Multivariable adjustment for potential confounders confirmed the large impact of the intervention on the prescription-Fscores as was already visible in the descriptive analyses (Table 4). Adjusted for the influence of the prescription category, ward, and number of concurrently prescribed drugs, the drugs prescribed with the CPOE system were over ten times (OR = 10.11 [95% CI 8.49–12.05]) more likely to achieve a higher prescription-Fscore when compared to paper-based prescriptions. Administration forms other than the standard peroral administration route were associated with lower prescription-Fscores (“risky route”, OR = 0.76 [95% CI 0.73–0.79]; “as needed”, OR = 0.59 [95% CI 0.57–0.61]; “other”, OR = 0.87 [95% CI 0.80–0.93]). Net absolute interventional effects expressed as differences in predicted group means were 29.6% (standard peroral prescriptions), 33.5% (prescriptions with a risky administration route), 39.3% (prescriptions as needed), and 35.4% (other prescriptions), respectively (Fig. 2).
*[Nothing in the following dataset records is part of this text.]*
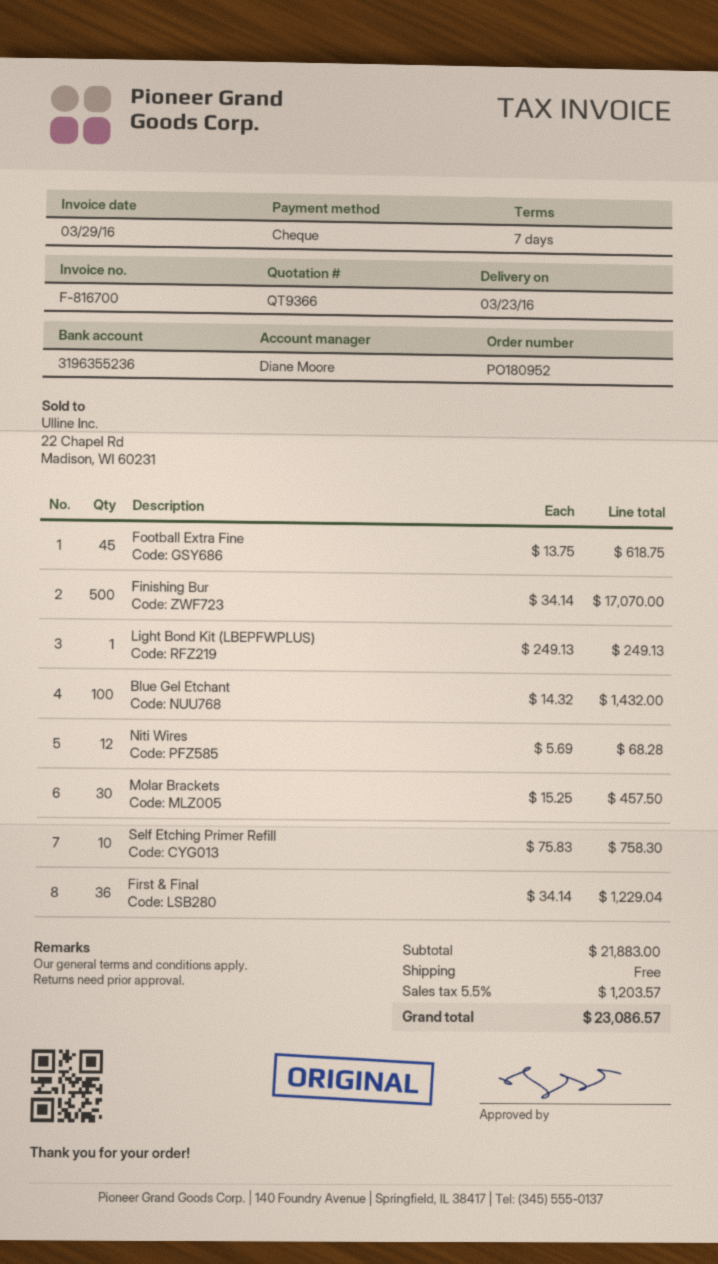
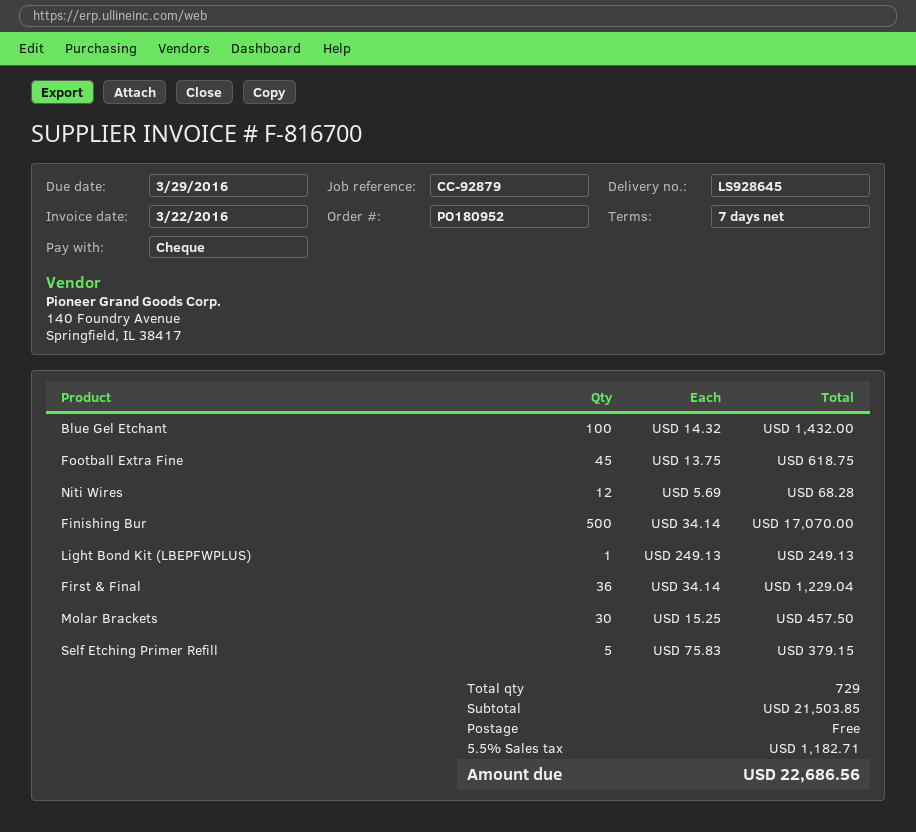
invoice date: 2016-03-29 -> 2016-03-22
Self Etching Primer Refill: 10 x 75.83 = 758.30 -> 5 x 75.83 = 379.15
subtotal: 21883.00 -> 21503.85
tax: 5.5% = 1203.57 -> 5.5% = 1182.71
total: 23086.57 -> 22686.56

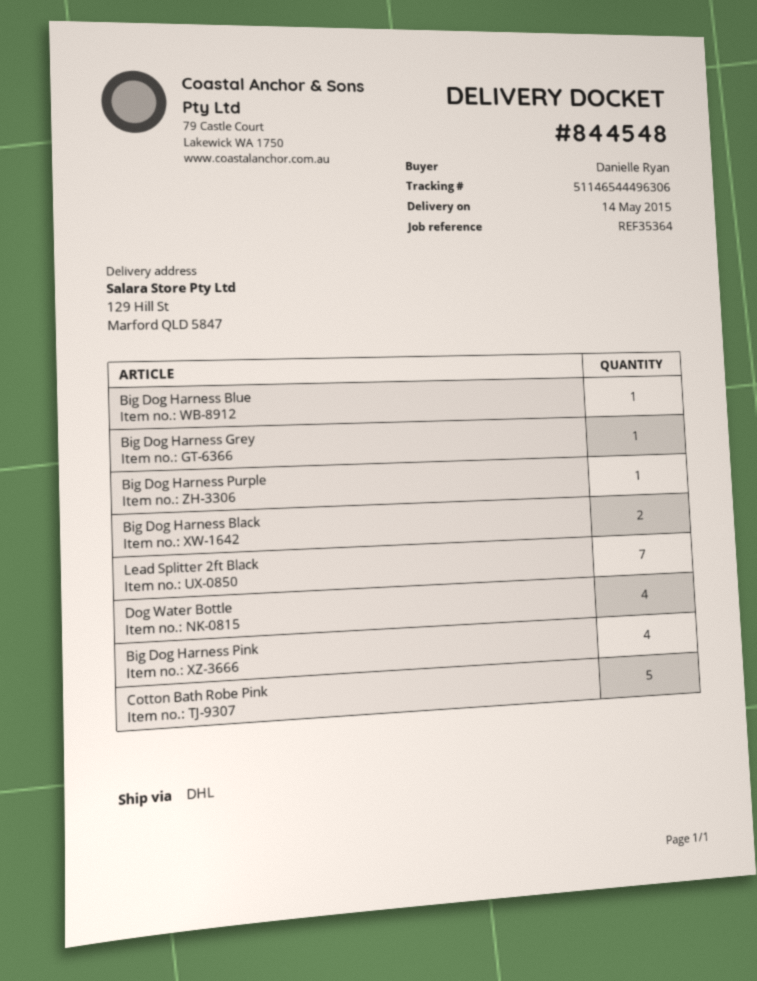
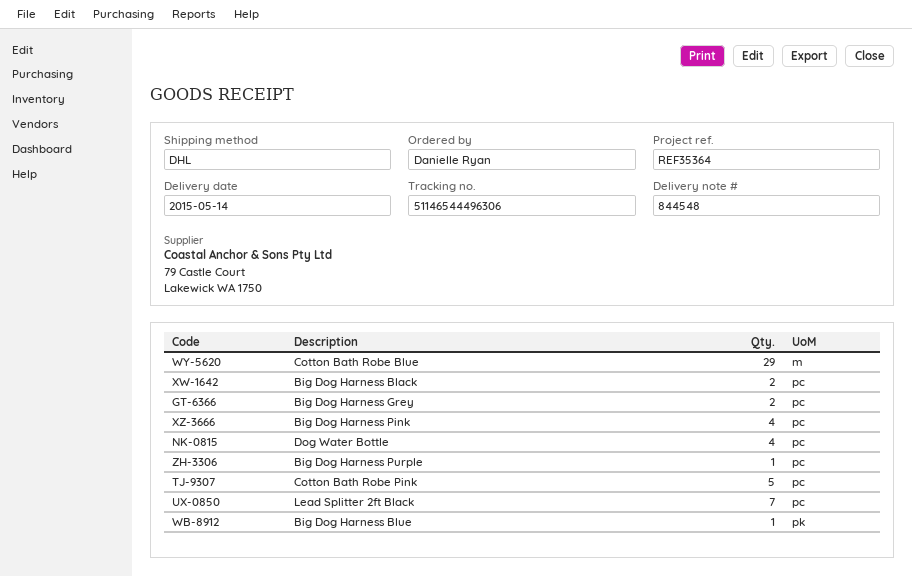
Big Dog Harness Grey: 1 -> 2
Cotton Bath Robe Blue: none -> 29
We also noted that the prescription-Fscore is a ward-dependent variable. The prescription-Fscores were significantly lower than the global (weighted) average of all wards at one ward (ward 3, OR = 0.53 [95% CI 0.43–0.67]), whereas three other wards (ward 5, OR = 1.29 [95% CI 1.03–1.63]; ward 6, OR = 1.44 [95% CI 1.11–1.86]; and ward 7, OR = 1.21 [95% CI 1.05–1.40]) had significantly higher prescription-Fscores than the global (weighted) average of all wards.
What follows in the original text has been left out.